Collection entries:
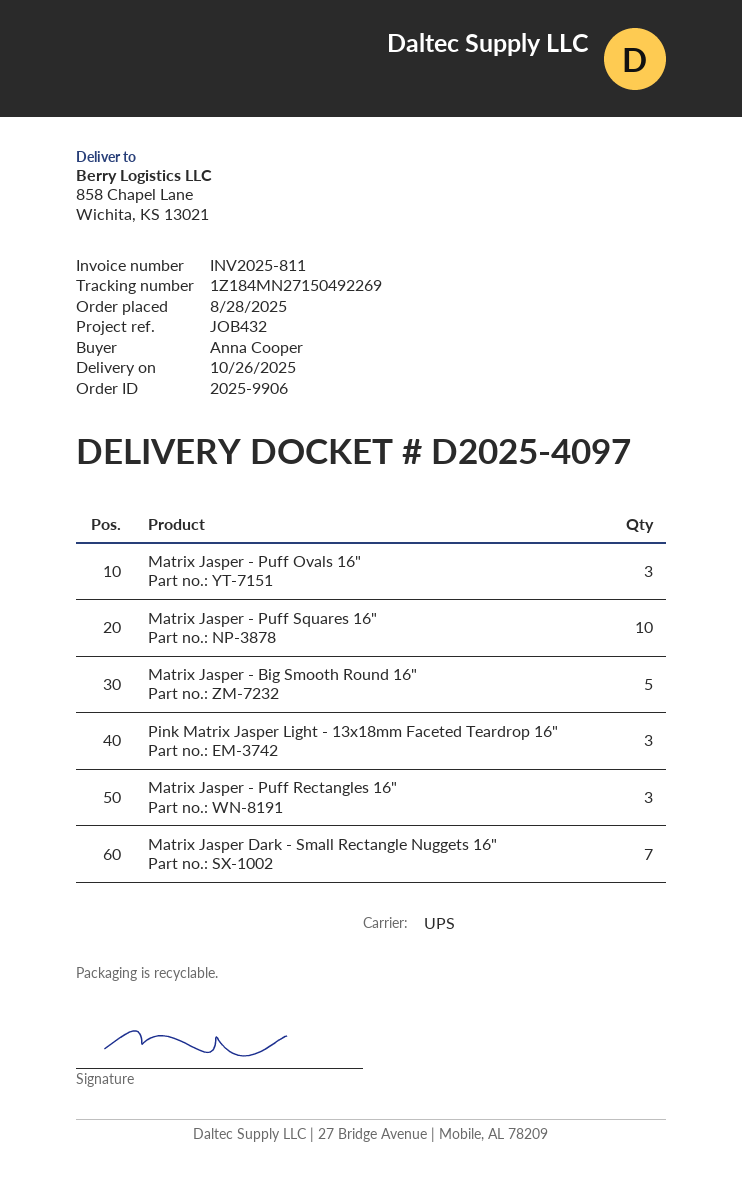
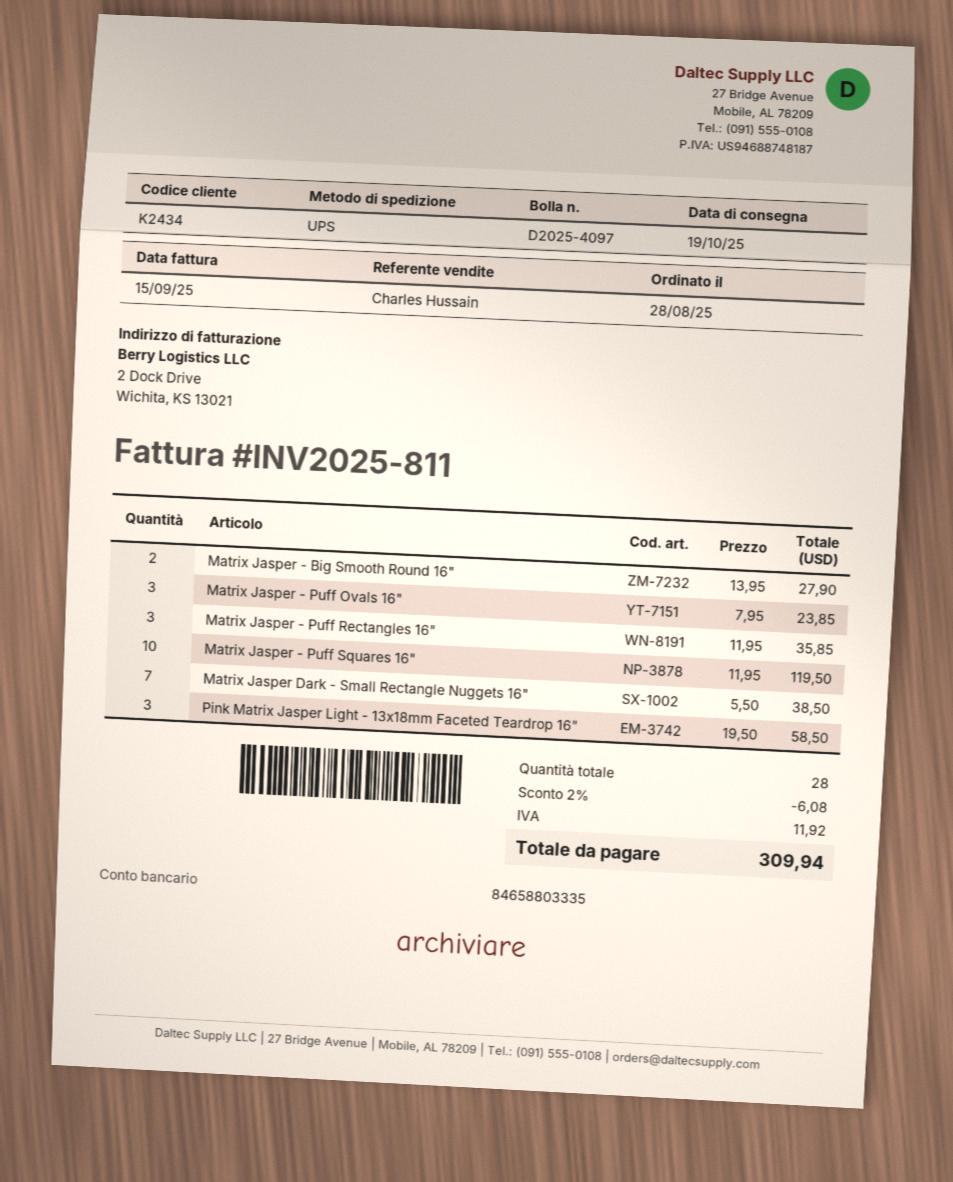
delivery date: 2025-10-26 -> 2025-10-19
Matrix Jasper - Big Smooth Round 16": 5 -> 2

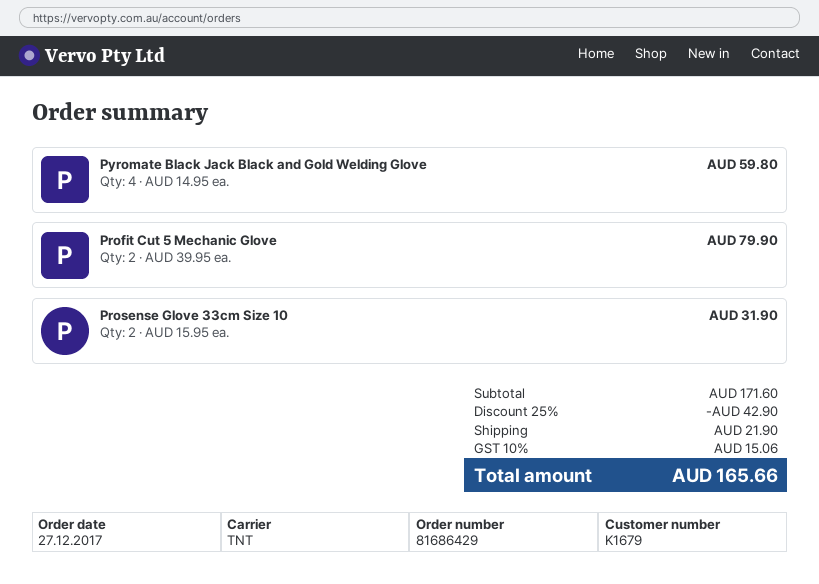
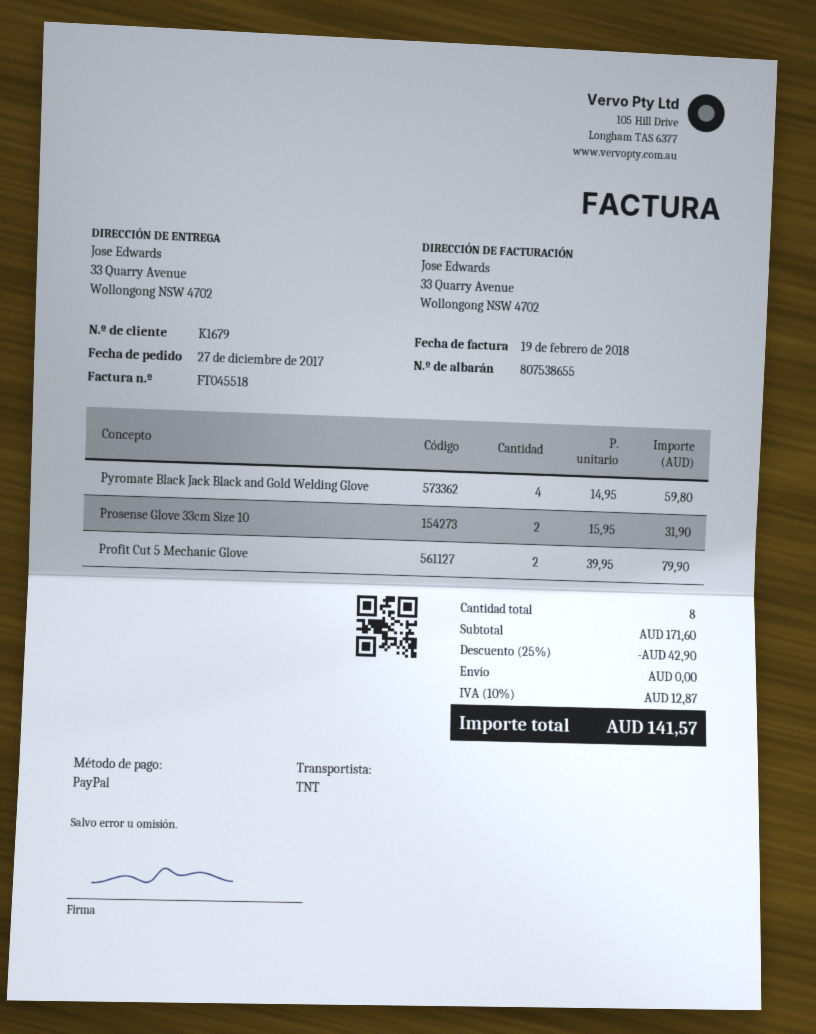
shipping: 21.90 -> 0.00
tax: 10% = 15.06 -> 10% = 12.87
total: 165.66 -> 141.57

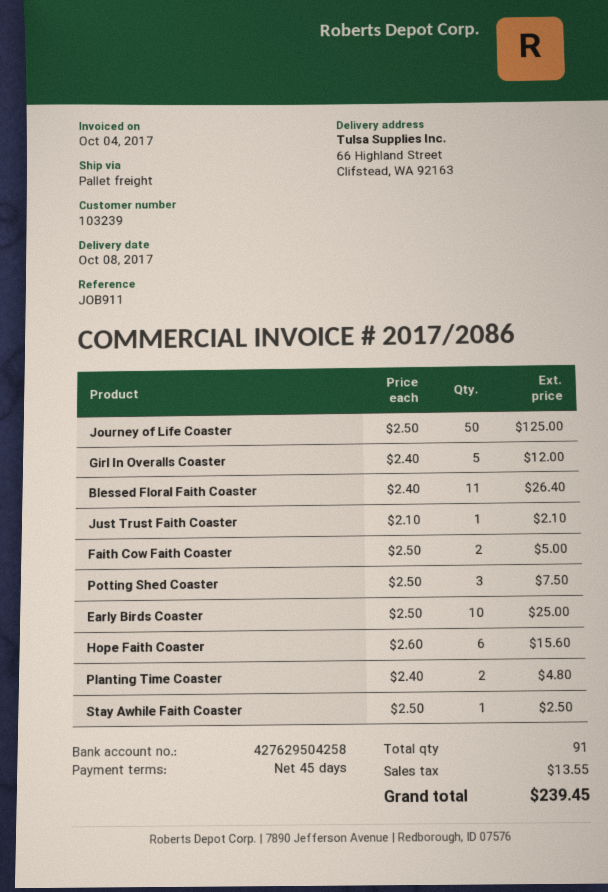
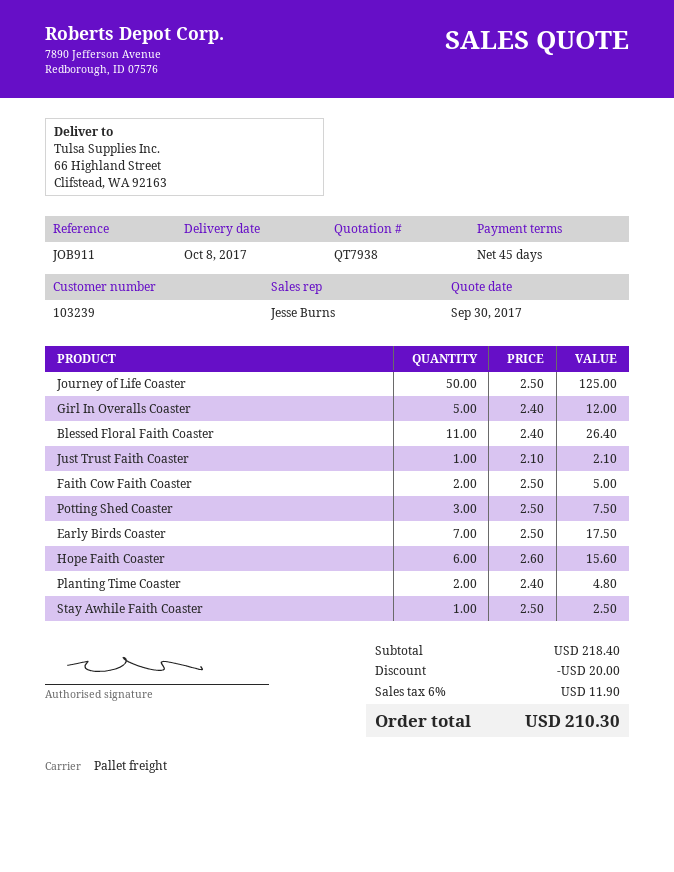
Early Birds Coaster: 10 x 2.50 = 25.00 -> 7 x 2.50 = 17.50
discount: none -> 20.00
tax: 13.55 -> 11.90
total: 239.45 -> 210.30

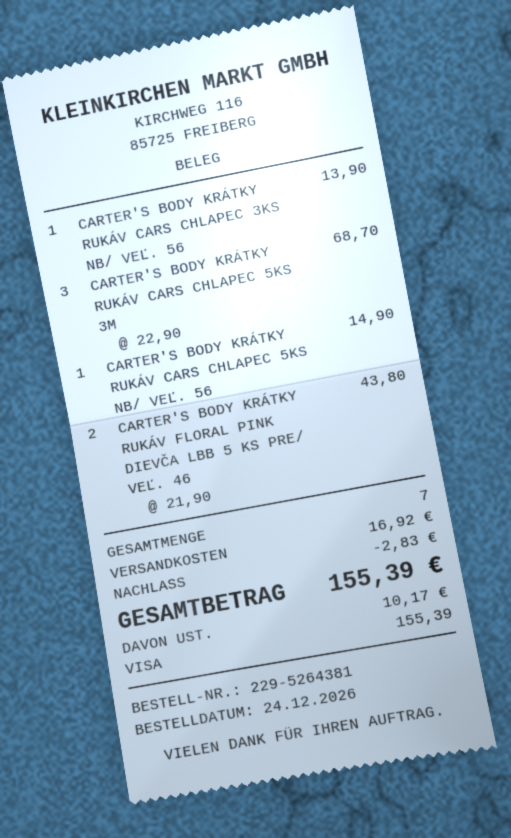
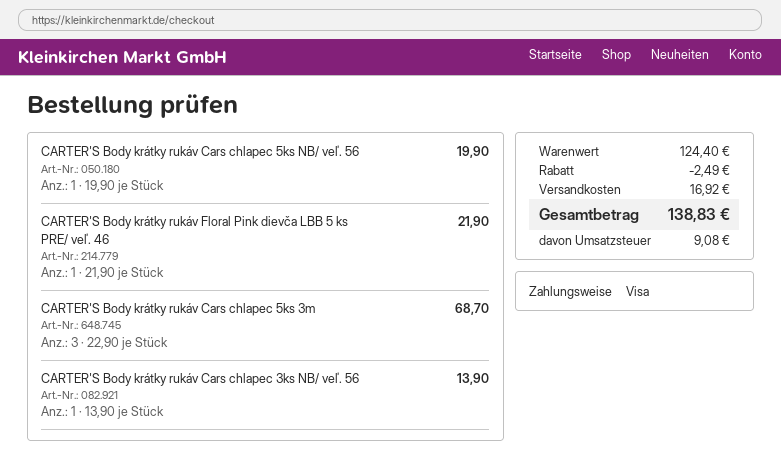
CARTER'S BODY KRÁTKY RUKÁV CARS CHLAPEC 5KS NB/ VEĽ. 56: 1 x 14.90 = 14.90 -> 1 x 19.90 = 19.90
CARTER'S BODY KRÁTKY RUKÁV FLORAL PINK DIEVČA LBB 5 KS PRE/ VEĽ. 46: 2 x 21.90 = 43.80 -> 1 x 21.90 = 21.90
discount: 2.83 -> 2.49
tax: 10.17 -> 9.08
total: 155.39 -> 138.83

__Activity__:
Tally every line of the data that includes "discount". Report the number and nothing more.

__Result of the exercise__:
2